▶ **EXERCISE**
Once you find a line containing the word "margin" in the entries below, copy it.
BEGIN DATA FOR THIS EXERCISE
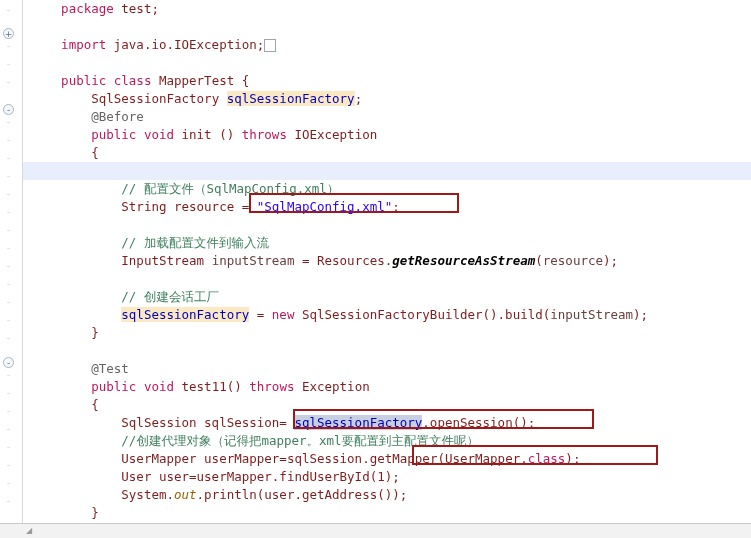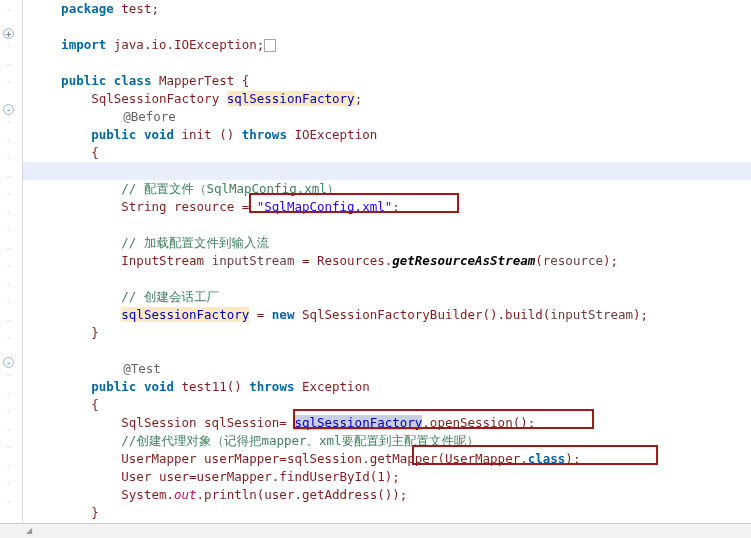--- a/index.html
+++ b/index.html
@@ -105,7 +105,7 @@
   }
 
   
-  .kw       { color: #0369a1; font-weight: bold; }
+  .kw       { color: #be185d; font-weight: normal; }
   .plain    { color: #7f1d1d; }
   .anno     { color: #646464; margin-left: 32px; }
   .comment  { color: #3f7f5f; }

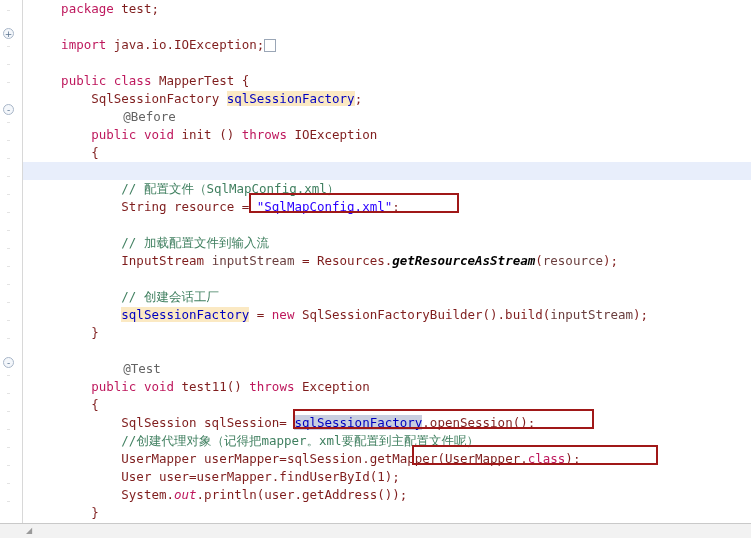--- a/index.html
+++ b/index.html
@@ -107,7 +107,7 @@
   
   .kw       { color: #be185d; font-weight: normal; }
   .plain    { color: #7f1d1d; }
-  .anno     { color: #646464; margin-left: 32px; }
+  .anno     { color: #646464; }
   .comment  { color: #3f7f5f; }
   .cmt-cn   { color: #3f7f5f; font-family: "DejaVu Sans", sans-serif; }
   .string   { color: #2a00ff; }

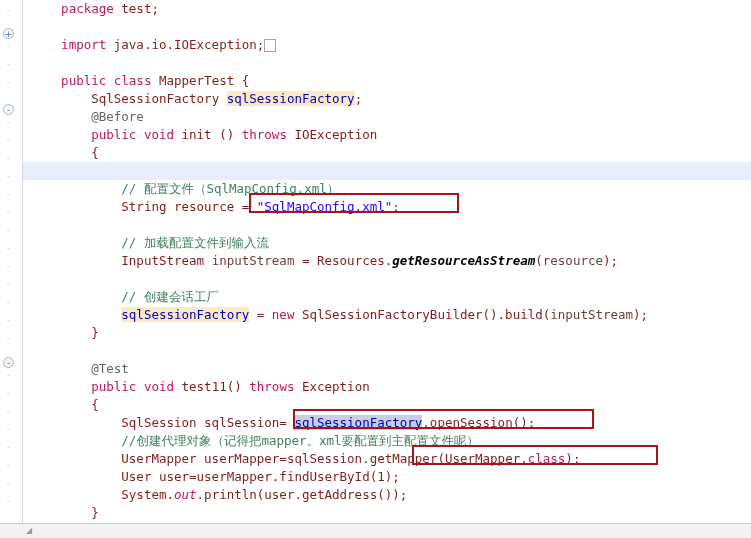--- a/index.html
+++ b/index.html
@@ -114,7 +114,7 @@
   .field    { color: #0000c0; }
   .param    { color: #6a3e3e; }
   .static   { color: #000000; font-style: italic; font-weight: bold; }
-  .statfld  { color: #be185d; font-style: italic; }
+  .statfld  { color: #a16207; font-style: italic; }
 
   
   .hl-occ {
END DATA FOR THIS EXERCISE
▶ **RESPONSE FOR THIS EXERCISE**
   .anno     { color: #646464; margin-left: 32px; }
-  .anno     { color: #646464; margin-left: 32px; }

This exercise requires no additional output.